• **TASK DESCRIPTION**:
Include only the line with "(215, 518) none -> (260, 937) //" and the lines after it, each reproduced exactly as it stands in the entries below.
---*---
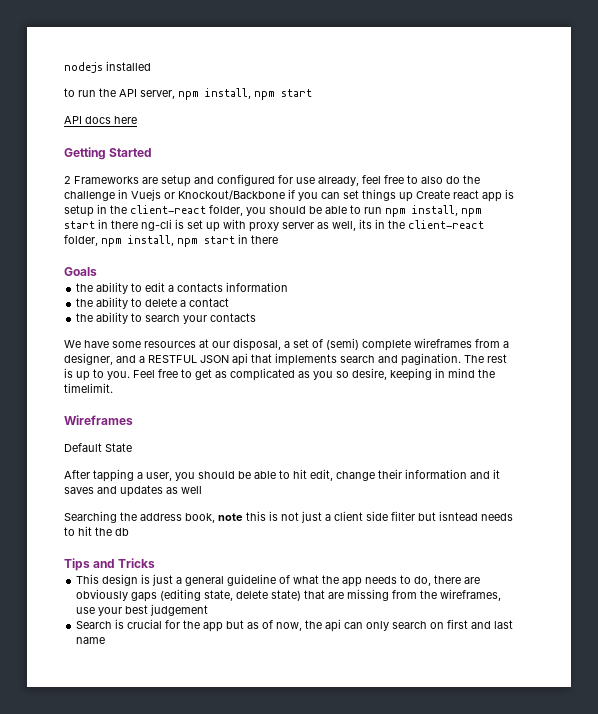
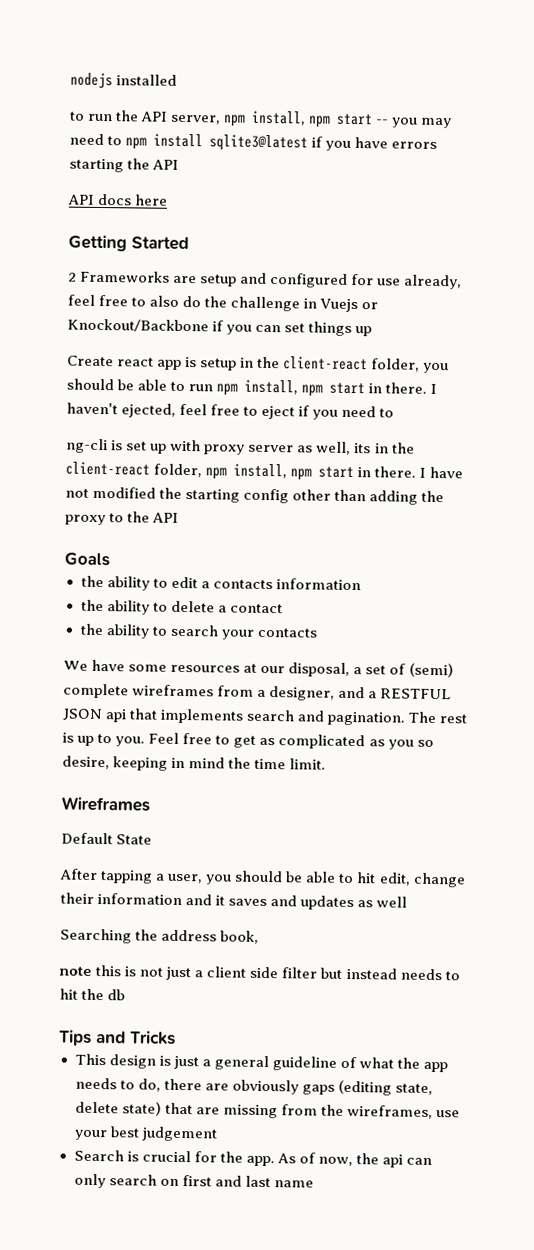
(312, 93) none -> [375,117,453,129] [69,133,438,152] [69,158,180,173] -- you may need to npm install sqlite3@latest if you have errors starting the API
(413, 197) none -> (373, 331) //
[111,220,138,229] there -> [385,382,438,395] [66,402,395,420] there. I haven't ejected, feel free to eject if you need to //
[251,235,278,244] there -> [374,466,464,479] [65,486,445,505] [65,511,180,526] there. I have not modified the starting config other than adding the proxy to the API
[64,383,113,393] timelimit. -> [254,758,327,770] time limit.
(215, 518) none -> (260, 937) //
[439,511,478,521] isntead -> [345,967,397,980] instead
[203,620,260,632] app but as -> [245,1153,296,1167] app. As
---*---
• **SOLUTION FOR THIS TASK**:
(215, 518) none -> (260, 937) //
[439,511,478,521] isntead -> [345,967,397,980] instead
[203,620,260,632] app but as -> [245,1153,296,1167] app. As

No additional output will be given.